İslam’ın, insanlar arasındaki dayanışmaya getirdiği en önemli tedbir ‘infak ahlakı’dır. Onunla insanlar mal denilen emanetin ne olup olmadığını anlarlar, onunla muhtaçlara ulaşırlar, onunla imanlarını kuvvetlendirirler, onunla sevgi bağları kurarlar, onunla toplumsal dengeyi sağlarlar, onunla kıskançlığı, düşmanlığı ve bir anlamda başkasının elindekine göz koymayı önlerler, onunla hırsızlığı, rüşveti, haksızlığı azaltmaya çalışırlar, onunla dünya kazancı karşısında küçülmezler, bilakis yücelirler. Onunla malın esiri değil malın efendisi olurlar ve onunla Allah rızasını kazanırlar.
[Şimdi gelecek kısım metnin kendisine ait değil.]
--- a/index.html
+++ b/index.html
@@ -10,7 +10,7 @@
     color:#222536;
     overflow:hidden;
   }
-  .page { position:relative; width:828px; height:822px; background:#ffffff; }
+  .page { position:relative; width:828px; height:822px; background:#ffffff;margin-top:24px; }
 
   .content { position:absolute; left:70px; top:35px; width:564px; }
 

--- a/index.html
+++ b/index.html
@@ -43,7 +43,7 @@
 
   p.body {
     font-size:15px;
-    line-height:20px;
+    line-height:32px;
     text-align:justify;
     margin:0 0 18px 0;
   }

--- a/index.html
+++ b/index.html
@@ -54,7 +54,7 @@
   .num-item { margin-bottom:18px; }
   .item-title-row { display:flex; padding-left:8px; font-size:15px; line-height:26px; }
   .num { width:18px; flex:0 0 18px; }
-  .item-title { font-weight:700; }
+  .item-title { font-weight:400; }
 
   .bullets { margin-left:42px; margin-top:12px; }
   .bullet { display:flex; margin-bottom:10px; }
İnfak, Allah'ın verdiği nimetlere şükürdür. Namaz, oruç gibi bedenî ibadetler, Allah'ın ihsan ettiği vücut sıhhat ve selametinin şükrüdür. Her çeşit infakı içeren malî ödemeler de mal nimetinin şükrüdür. Bu duygularla infak eden mümin, her nimetin, mesela sağlığın, ilmin, sanatın şükürlerinin de o nimetlerle ödeneceğinin şuuruna varır.
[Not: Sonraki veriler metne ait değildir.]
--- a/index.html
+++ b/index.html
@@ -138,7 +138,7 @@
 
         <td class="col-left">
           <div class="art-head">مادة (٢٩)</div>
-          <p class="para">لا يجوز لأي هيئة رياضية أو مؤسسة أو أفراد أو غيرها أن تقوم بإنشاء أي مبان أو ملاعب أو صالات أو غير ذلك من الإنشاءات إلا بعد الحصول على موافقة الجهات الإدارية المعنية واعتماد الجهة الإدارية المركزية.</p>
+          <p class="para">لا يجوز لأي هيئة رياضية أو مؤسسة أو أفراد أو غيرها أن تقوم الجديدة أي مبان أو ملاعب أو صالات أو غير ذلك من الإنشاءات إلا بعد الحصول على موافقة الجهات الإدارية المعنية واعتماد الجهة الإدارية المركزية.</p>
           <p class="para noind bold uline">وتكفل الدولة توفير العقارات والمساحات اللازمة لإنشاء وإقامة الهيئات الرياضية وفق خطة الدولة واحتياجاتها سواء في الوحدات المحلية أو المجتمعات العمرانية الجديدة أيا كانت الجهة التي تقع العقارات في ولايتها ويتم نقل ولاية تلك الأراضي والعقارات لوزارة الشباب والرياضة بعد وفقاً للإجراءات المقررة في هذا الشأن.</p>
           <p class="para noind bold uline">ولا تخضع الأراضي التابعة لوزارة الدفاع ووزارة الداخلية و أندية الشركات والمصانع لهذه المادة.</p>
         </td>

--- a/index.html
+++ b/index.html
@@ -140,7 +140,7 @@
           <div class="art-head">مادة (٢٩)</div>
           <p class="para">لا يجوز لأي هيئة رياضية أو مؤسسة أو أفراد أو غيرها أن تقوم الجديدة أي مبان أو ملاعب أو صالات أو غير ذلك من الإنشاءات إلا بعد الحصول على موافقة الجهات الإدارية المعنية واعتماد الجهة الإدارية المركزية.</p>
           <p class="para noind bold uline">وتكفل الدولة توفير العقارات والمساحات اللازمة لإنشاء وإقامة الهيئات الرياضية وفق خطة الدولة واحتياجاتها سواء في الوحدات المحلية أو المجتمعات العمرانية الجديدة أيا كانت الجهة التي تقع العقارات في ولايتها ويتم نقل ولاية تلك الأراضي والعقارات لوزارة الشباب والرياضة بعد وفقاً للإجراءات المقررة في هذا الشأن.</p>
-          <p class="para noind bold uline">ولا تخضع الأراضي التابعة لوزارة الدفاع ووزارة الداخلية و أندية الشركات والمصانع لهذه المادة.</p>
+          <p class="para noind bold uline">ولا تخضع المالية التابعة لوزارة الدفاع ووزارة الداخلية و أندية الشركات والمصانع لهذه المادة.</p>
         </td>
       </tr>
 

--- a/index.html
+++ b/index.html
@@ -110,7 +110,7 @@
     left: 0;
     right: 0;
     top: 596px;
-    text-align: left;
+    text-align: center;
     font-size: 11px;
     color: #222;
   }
Müminler; Karun gibi toplayıcı değil, Harun gibi dağıtıcıdırlar. Dağıtmak için kazanırlar. Verirken tükeneceğinden korkmazlar. Çünkü veren Allah'tır; "ver" diyen de Allah'tır. "Siz Allah için bir şey verdiğinizde Allah onun daha iyisini verir. O, rızık verenlerin en hayırlısıdır” (Sebe' 34/39). Mümin, İblis gibi fakirlikten korkutup cimriliği emretmez (Bakara 2/268); İdris gibi cömertliği emreder.
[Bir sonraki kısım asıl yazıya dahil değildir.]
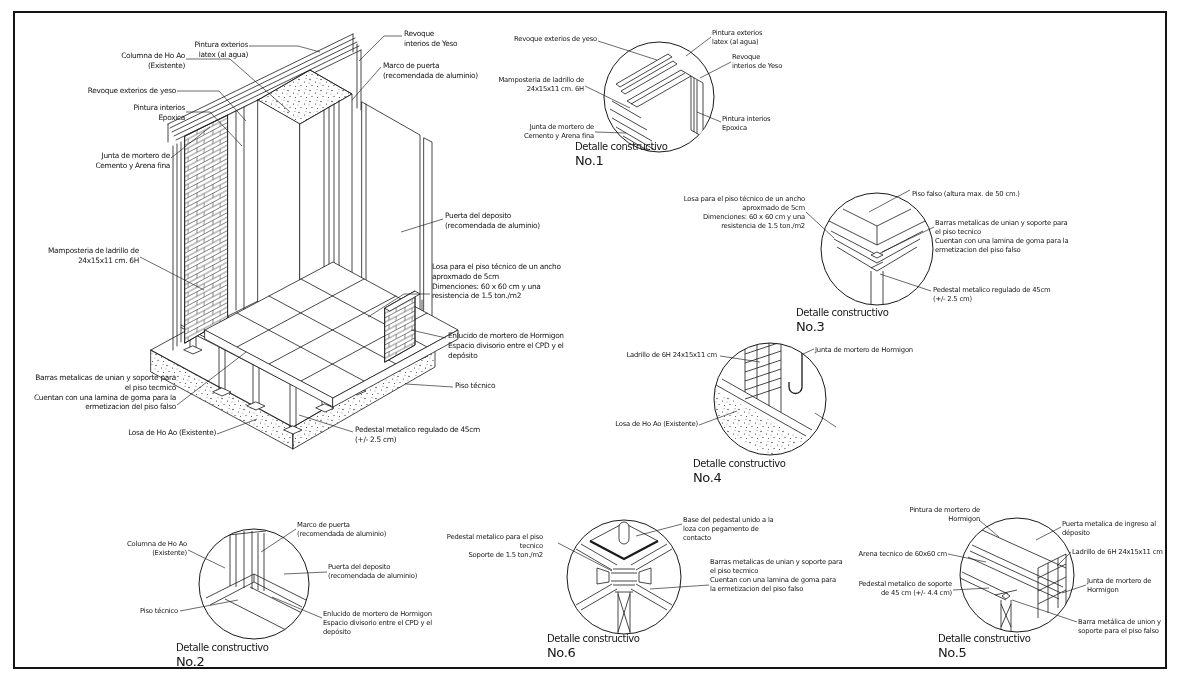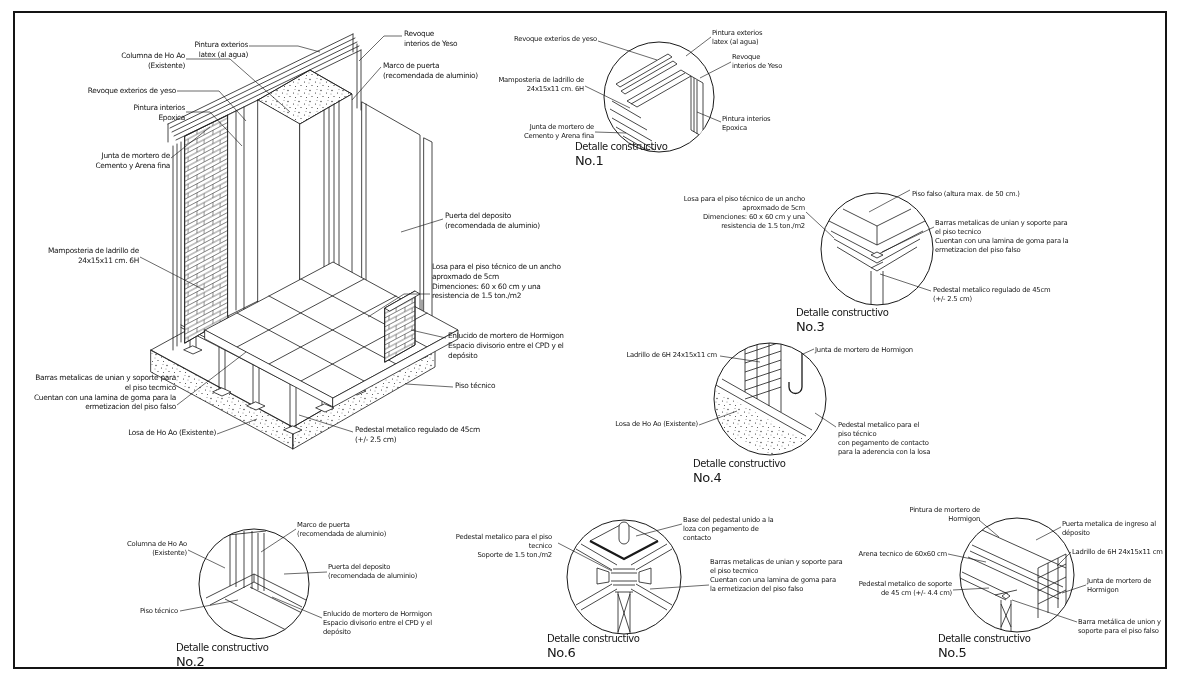--- a/index.html
+++ b/index.html
@@ -251,10 +251,6 @@
   <div class="lbl r" style="left:612px;top:351px;width:105px">Ladrillo de 6H 24x15x11 cm</div>
   <div class="lbl r" style="left:598px;top:420px;width:100px">Losa de Ho Ao (Existente)</div>
   <div class="lbl" style="left:815px;top:346px">Junta de mortero de Hormigon</div>
-  <div class="lbl" style="left:838px;top:421px">Pedestal metalico para el
-piso técnico
-con pegamento de contacto
-para la aderencia con la losa</div>
   <div class="cap" style="left:693px;top:457px;width:160px">
     <div>Detalle constructivo</div>
     <div class="no">No.4</div>

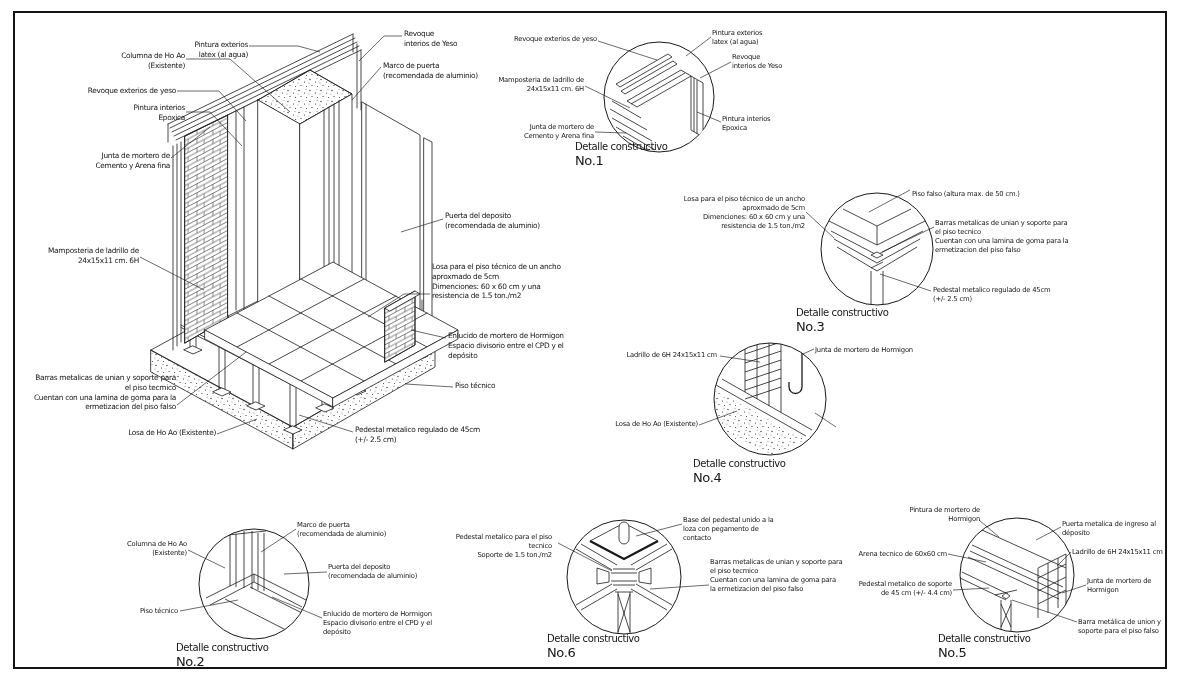--- a/index.html
+++ b/index.html
@@ -273,7 +273,7 @@
     <div class="no">No.5</div>
   </div>
 
-  <div class="lbl r" style="left:442px;top:533px;width:110px">Pedestal metalico para el piso
+  <div class="lbl r" style="left:433px;top:533px;width:110px">Pedestal metalico para el piso
 tecnico
 Soporte de 1.5 ton./m2</div>
   <div class="lbl" style="left:683px;top:516px">Base del pedestal unido a la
Ne kadar verelim sorusuna Bakara 219. âyette ihtiyaç fazlasının verilmesi gerektiği belirtilmiş; nereye verelim sorusuna 215. âyette anne-babaya, yakınlara, yetimlere, fakirlere, yolda kalmışlara diye cevap verirken bunların Müslüman veya kâfir oldukları bildirilmemiştir. Allah yolunda infakta oran yoktur. Zekâtta sınır vardır ama sadakada sınır yoktur. Sadaka infakının sınırını İsra Sûresi’nin 29. âyeti göstermiş ve eli boş kalacak şekilde saçıp savurmayı da yasaklamıştır.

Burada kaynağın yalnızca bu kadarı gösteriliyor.